Ah, le labbra rosse di lei, quei corpi nudi, attorcigliati l’uno all’altro, il frenetico entrare ed uscire del corpo di lui da e dentro il corpo di lei, lì, su quella panca di legno, che scricchiolava, scricchiolava sempre.
La ragazza non era più vergine, ma a lacerarle l’imene per la prima volta era stato lo stesso maschio che ora la possedeva di nuovo.
E quando si era sentita penetrare, aveva gridato come la prima volta che lo avevano fatto.
Mentre si sentiva squarciare il grembo da quel pene che entrava e usciva da dentro di lei, piangeva e si lamentava per l’orgasmo crescente, mai, nemmeno con le sue mani, era riuscita a provare tanto fuoco.
Forse, era perché sapeva che era l’ultima volta.
Stringeva forte il corpo muscoloso del suo amato, stringeva forte la sua mano con quella di Fabrice, voleva avere un bambino da lui, voleva fosse lui suo figlio, ah, era come se lo concepisse, era come se lo concepisse!
Ad un tratto, l’uscio si aprì con violenza. E apparve il vecchio, l’Orco, armato di fucile.
Li aveva sorpresi nudi, in flagrante.
Fabrice vide, comprese, infuriò, si staccò da lei, corse al suo fucile. Troppo tardi, troppo tardi.
Il perfido già aveva imbracciato la sua arma, e, con un solo colpo, lo uccise.

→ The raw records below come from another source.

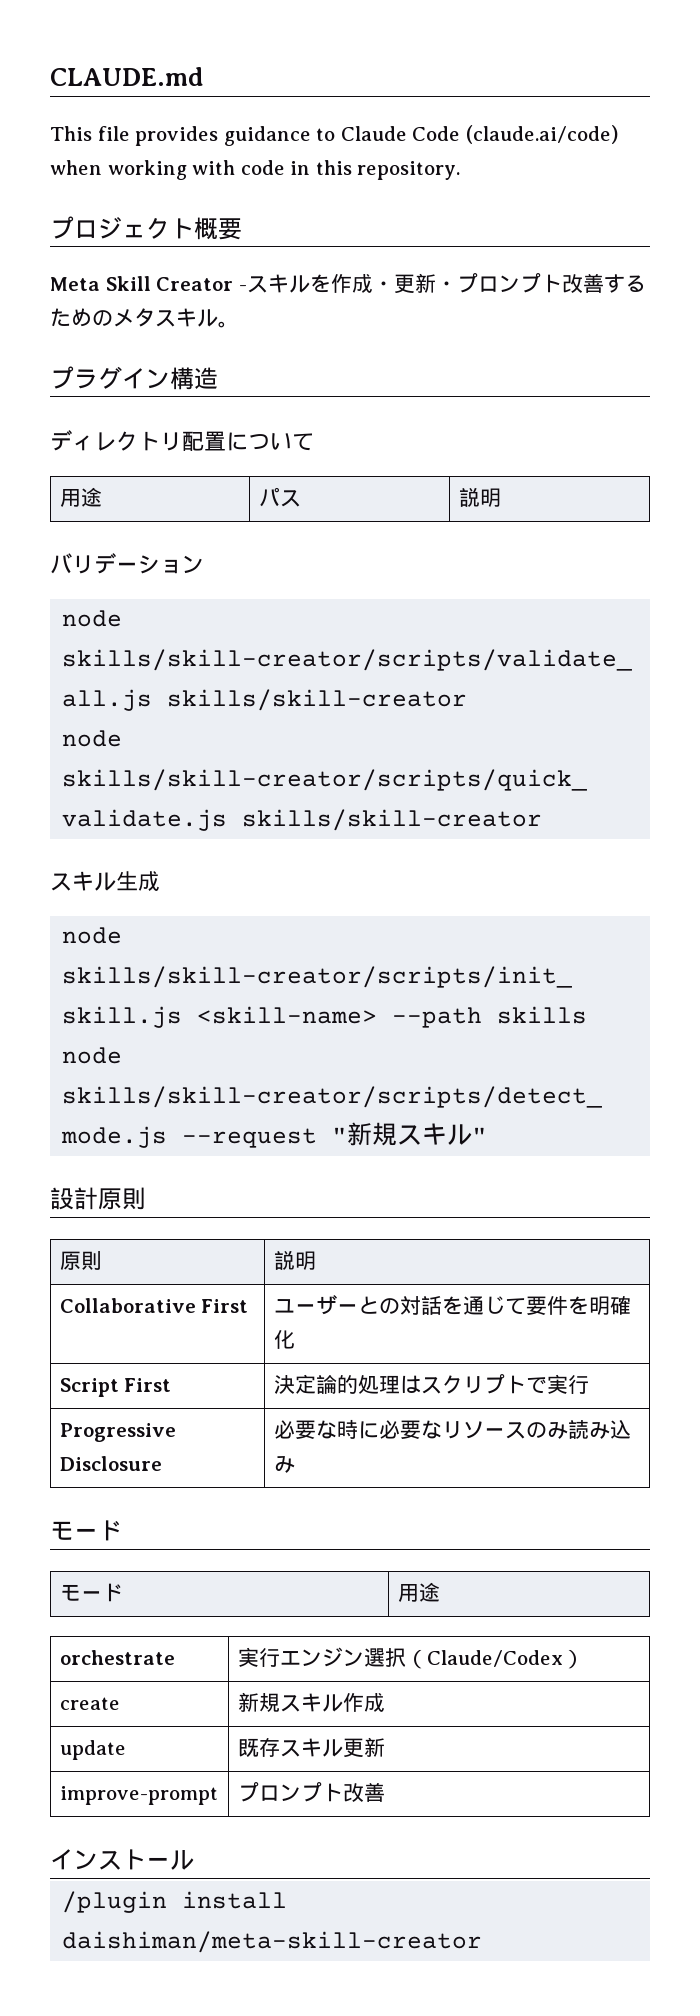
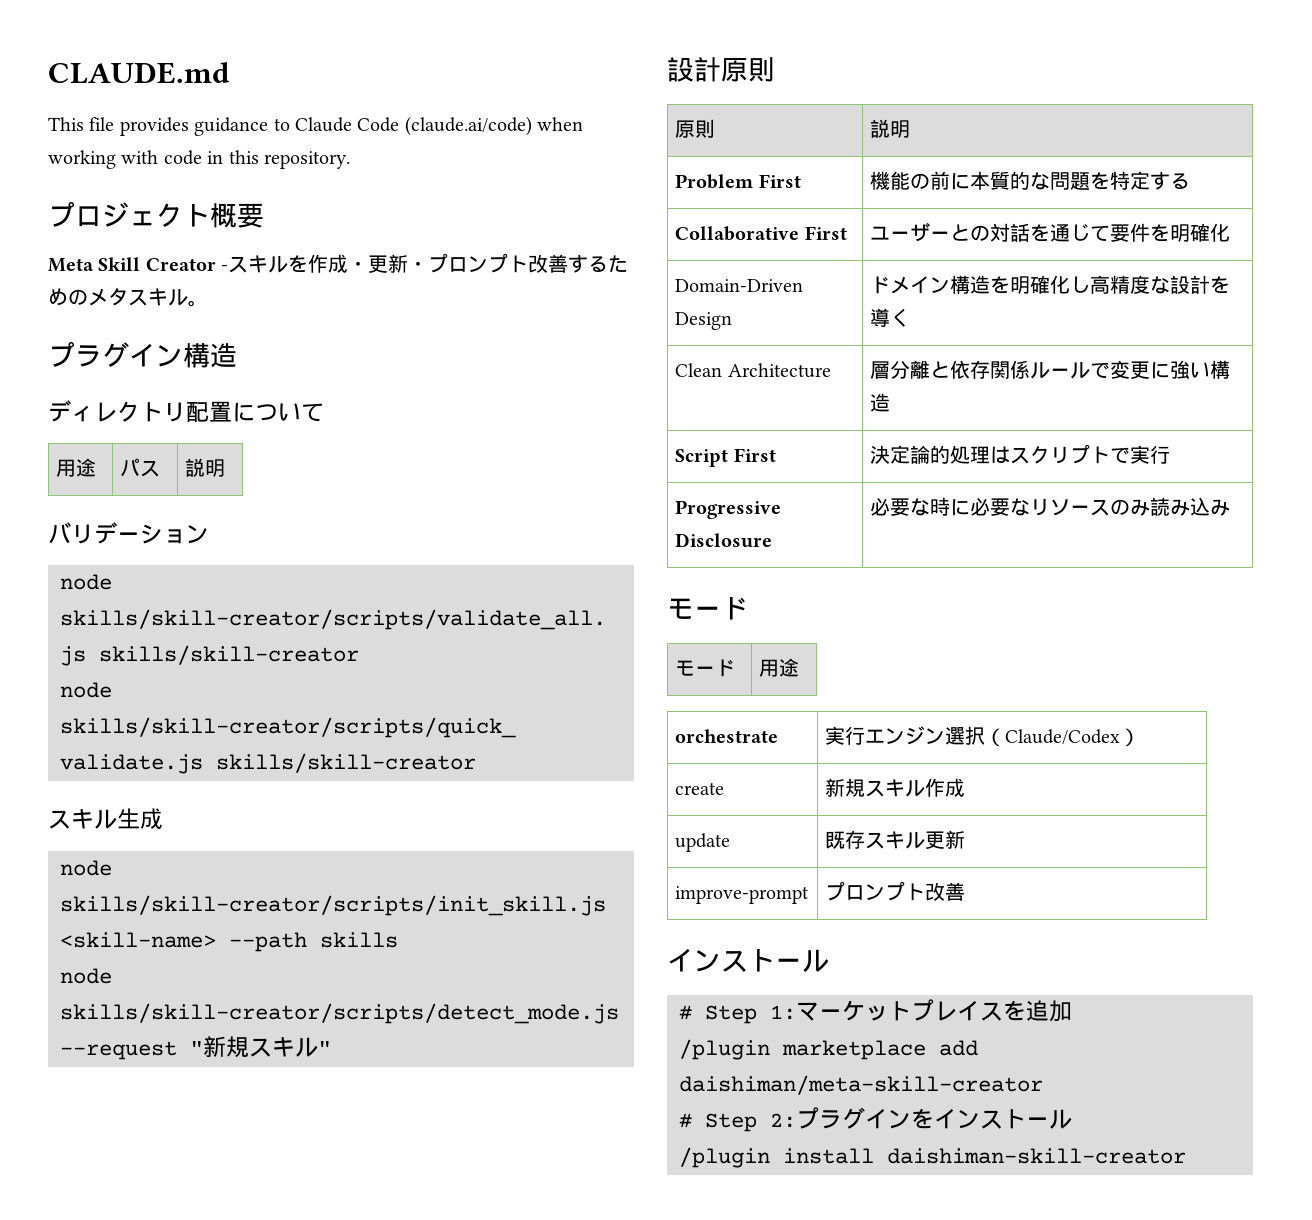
+ Problem First | 機能の前に本質的な問題を特定する
+ Domain-Driven Design | ドメイン構造を明確化し高精度な設計を導く
+ Clean Architecture | 層分離と依存関係ルールで変更に強い構造
+ # Step 1:マーケットプレイスを追加
+ /plugin marketplace add daishiman/meta-skill-creator
+ # Step 2:プラグインをインストール
- /plugin install daishiman/meta-skill-creator
+ /plugin install daishiman-skill-creator

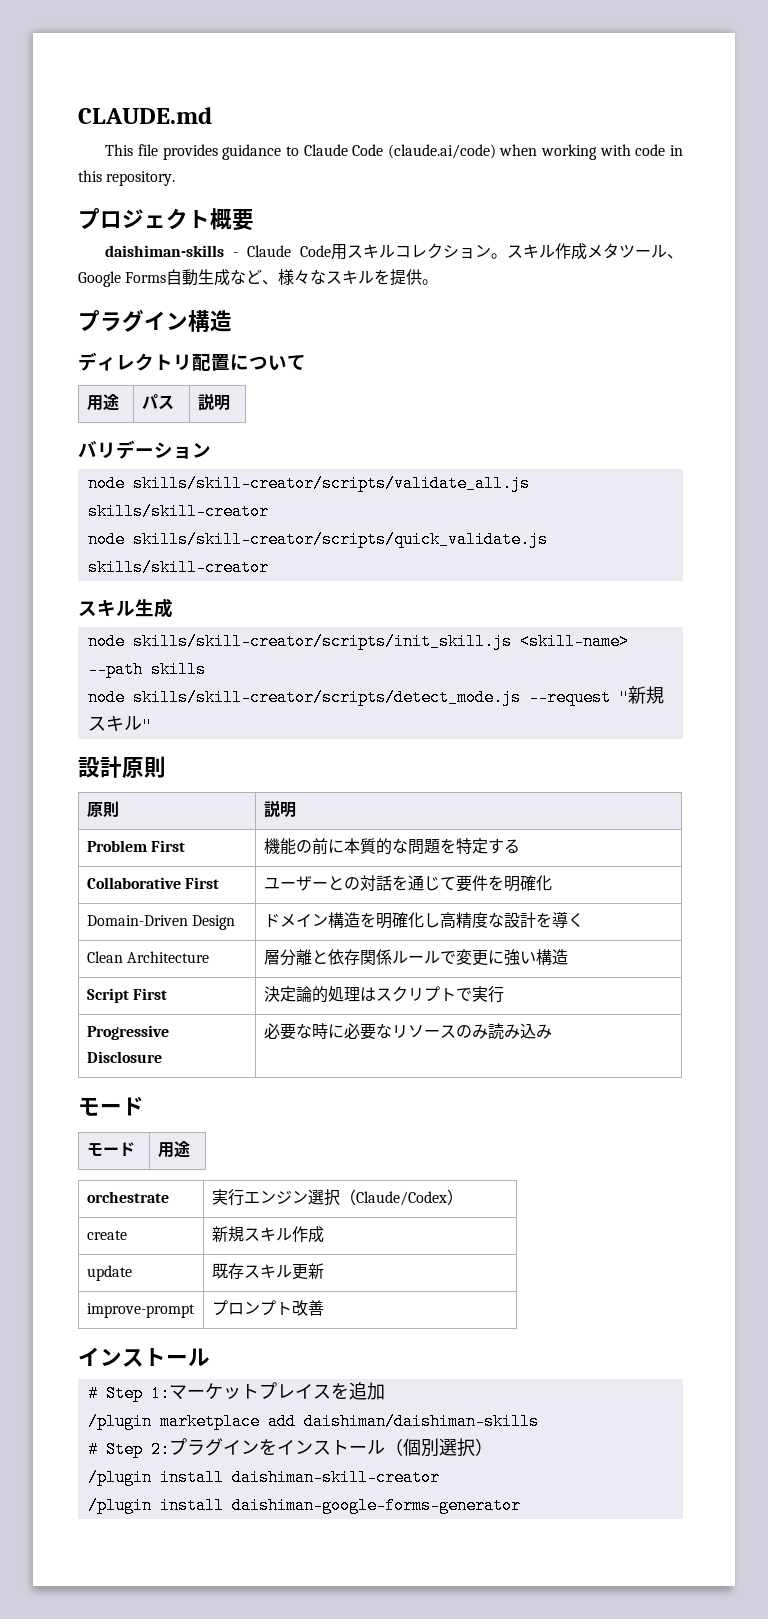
- Meta Skill Creator -スキルを作成・更新・プロンプト改善するためのメタスキル。
+ daishiman-skills - Claude Code用スキルコレクション。スキル作成メタツール、Google Forms自動生成など、様々なスキルを提供。
- /plugin marketplace add daishiman/meta-skill-creator
+ /plugin marketplace add daishiman/daishiman-skills
- # Step 2:プラグインをインストール
+ # Step 2:プラグインをインストール（個別選択）
+ /plugin install daishiman-google-forms-generator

Lei allora si alzò per abbracciare il suo amore assassinato, ma il fucile sparò di nuovo, e i due amanti caddero l’uno tra le braccia dell’altra, sul pavimento insanguinato.
Il vecchio, perfido e geloso padre aveva ammazzato i due figli incestuosi.’
Ho appena smesso di leggere.
No, forse, soltanto di sognare.
Mi siedo sul bel tappeto di Persia che adorna il pavimento del mio sontuoso appartamento. Mi raccomodo la scarpina rossa, le aggiusto il laccetto.
Quanto mi sono commossa!
Per un attimo ritorno al piano, bacio uno dopo l’altro alcuni di quei tasti bianchi e neri,deponendovi il segno di porpora delle mie labbra.
Una fanciulla aveva baciato il pianoforte, lasciandogli il segno del suo rossetto.
Ed era come se quella musica, la sua musica, riempisse la stanza.